#### [Task details]
Reprint all of the data below exactly as shown and skip every image.

#### [Code change snippets]
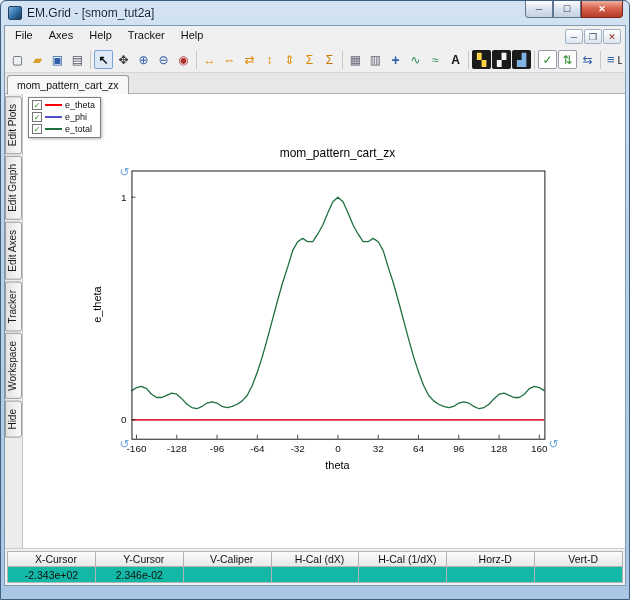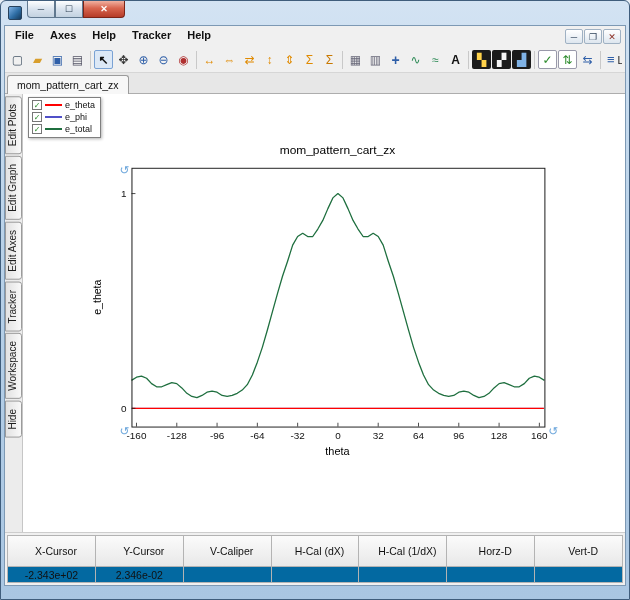--- a/index.html
+++ b/index.html
@@ -85,6 +85,7 @@
 
   <div class="titlebar">
     <div class="app-icon"></div>
+    <div class="title-text">EM.Grid - [smom_tut2a]</div>
     <div class="winbtns" id="winbtns">
         <div class="winbtn">─</div>
         <div class="winbtn">☐</div>

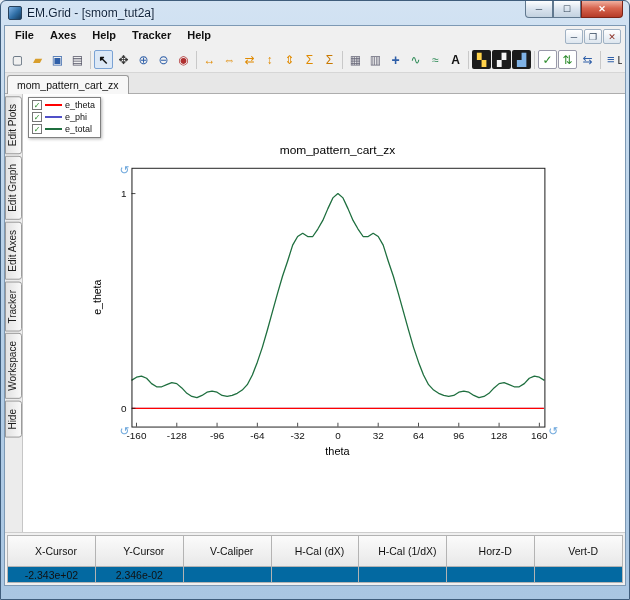--- a/index.html
+++ b/index.html
@@ -26,7 +26,7 @@
   .footer{height:13px;flex:0 0 auto;}
   
   .menubar{height:21px;display:flex;align-items:center;background:#f0f0f0;padding:0 2px;flex:0 0 auto;}
-  .menu-items{display:flex;height:100%;font-weight:bold;}
+  .menu-items{display:flex;height:100%;}
   .menu-item{padding:3px 8px;font-size:11px;color:#111;cursor:pointer;}
   .mdi-controls{margin-left:auto;display:flex;align-items:center;padding-right:2px;}
   .mdi-btn{width:18px;height:15px;margin-left:1px;display:flex;align-items:center;justify-content:center;

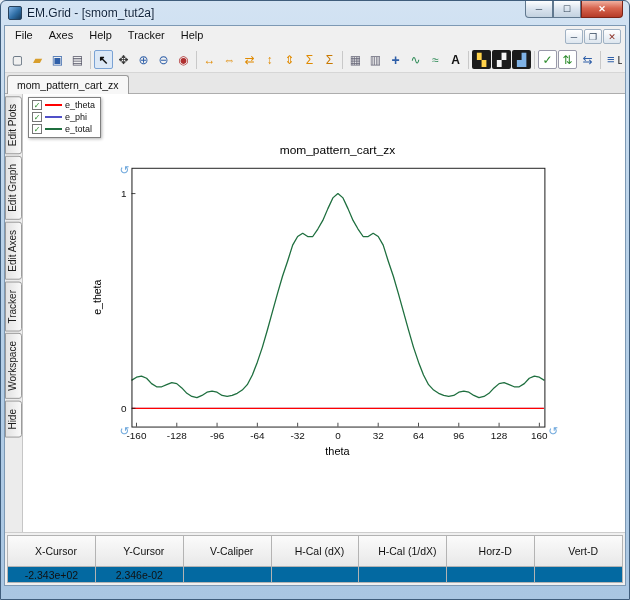--- a/index.html
+++ b/index.html
@@ -71,7 +71,7 @@
   
   .statusbar{background:#f0f0f0;border-top:1px solid #cdcdcd;padding:2px;flex:0 0 auto;}
   .sb-row{display:flex;}
-  .sb-h{flex:1;height:32px;display:flex;align-items:center;justify-content:center;font-size:10.5px;color:#111;
+  .sb-h{flex:1;height:16px;display:flex;align-items:center;justify-content:center;font-size:10.5px;color:#111;
     background:linear-gradient(#fbfbfb,#e8e8e8);border:1px solid #b3b3b3;border-left:none;padding-left:9px;}
   .sb-h:first-child{border-left:1px solid #b3b3b3;}
   .sb-v{flex:1;height:16px;display:flex;align-items:center;justify-content:center;font-size:10.5px;color:#111;

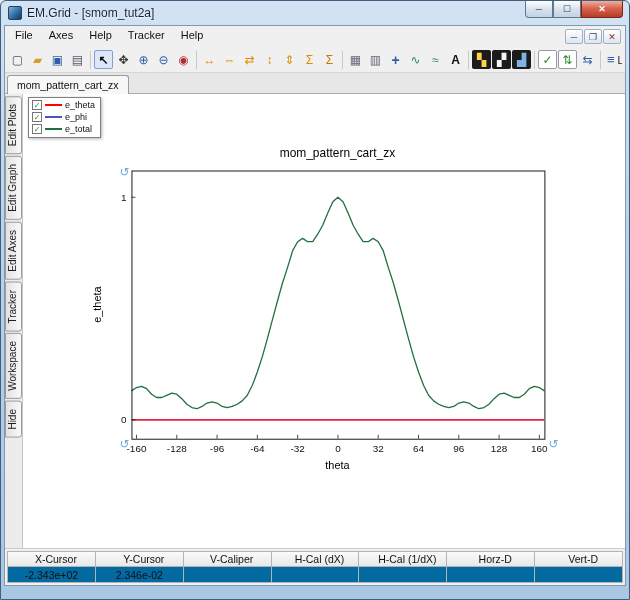--- a/index.html
+++ b/index.html
@@ -75,7 +75,7 @@
     background:linear-gradient(#fbfbfb,#e8e8e8);border:1px solid #b3b3b3;border-left:none;padding-left:9px;}
   .sb-h:first-child{border-left:1px solid #b3b3b3;}
   .sb-v{flex:1;height:16px;display:flex;align-items:center;justify-content:center;font-size:10.5px;color:#111;
-    background:#0369a1;border:1px solid #b3b3b3;border-top:none;border-left:none;}
+    background:#14b8a6;border:1px solid #b3b3b3;border-top:none;border-left:none;}
   .sb-v:first-child{border-left:1px solid #b3b3b3;}
 </style>
 </head>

#### [Answer box]
--- a/index.html
+++ b/index.html
@@ -85,6 +85,7 @@
 
   <div class="titlebar">
     <div class="app-icon"></div>
+    <div class="title-text">EM.Grid - [smom_tut2a]</div>
     <div class="winbtns" id="winbtns">
         <div class="winbtn">─</div>
         <div class="winbtn">☐</div>

--- a/index.html
+++ b/index.html
@@ -26,7 +26,7 @@
   .footer{height:13px;flex:0 0 auto;}
   
   .menubar{height:21px;display:flex;align-items:center;background:#f0f0f0;padding:0 2px;flex:0 0 auto;}
-  .menu-items{display:flex;height:100%;font-weight:bold;}
+  .menu-items{display:flex;height:100%;}
   .menu-item{padding:3px 8px;font-size:11px;color:#111;cursor:pointer;}
   .mdi-controls{margin-left:auto;display:flex;align-items:center;padding-right:2px;}
   .mdi-btn{width:18px;height:15px;margin-left:1px;display:flex;align-items:center;justify-content:center;

--- a/index.html
+++ b/index.html
@@ -71,7 +71,7 @@
   
   .statusbar{background:#f0f0f0;border-top:1px solid #cdcdcd;padding:2px;flex:0 0 auto;}
   .sb-row{display:flex;}
-  .sb-h{flex:1;height:32px;display:flex;align-items:center;justify-content:center;font-size:10.5px;color:#111;
+  .sb-h{flex:1;height:16px;display:flex;align-items:center;justify-content:center;font-size:10.5px;color:#111;
     background:linear-gradient(#fbfbfb,#e8e8e8);border:1px solid #b3b3b3;border-left:none;padding-left:9px;}
   .sb-h:first-child{border-left:1px solid #b3b3b3;}
   .sb-v{flex:1;height:16px;display:flex;align-items:center;justify-content:center;font-size:10.5px;color:#111;

--- a/index.html
+++ b/index.html
@@ -75,7 +75,7 @@
     background:linear-gradient(#fbfbfb,#e8e8e8);border:1px solid #b3b3b3;border-left:none;padding-left:9px;}
   .sb-h:first-child{border-left:1px solid #b3b3b3;}
   .sb-v{flex:1;height:16px;display:flex;align-items:center;justify-content:center;font-size:10.5px;color:#111;
-    background:#0369a1;border:1px solid #b3b3b3;border-top:none;border-left:none;}
+    background:#14b8a6;border:1px solid #b3b3b3;border-top:none;border-left:none;}
   .sb-v:first-child{border-left:1px solid #b3b3b3;}
 </style>
 </head>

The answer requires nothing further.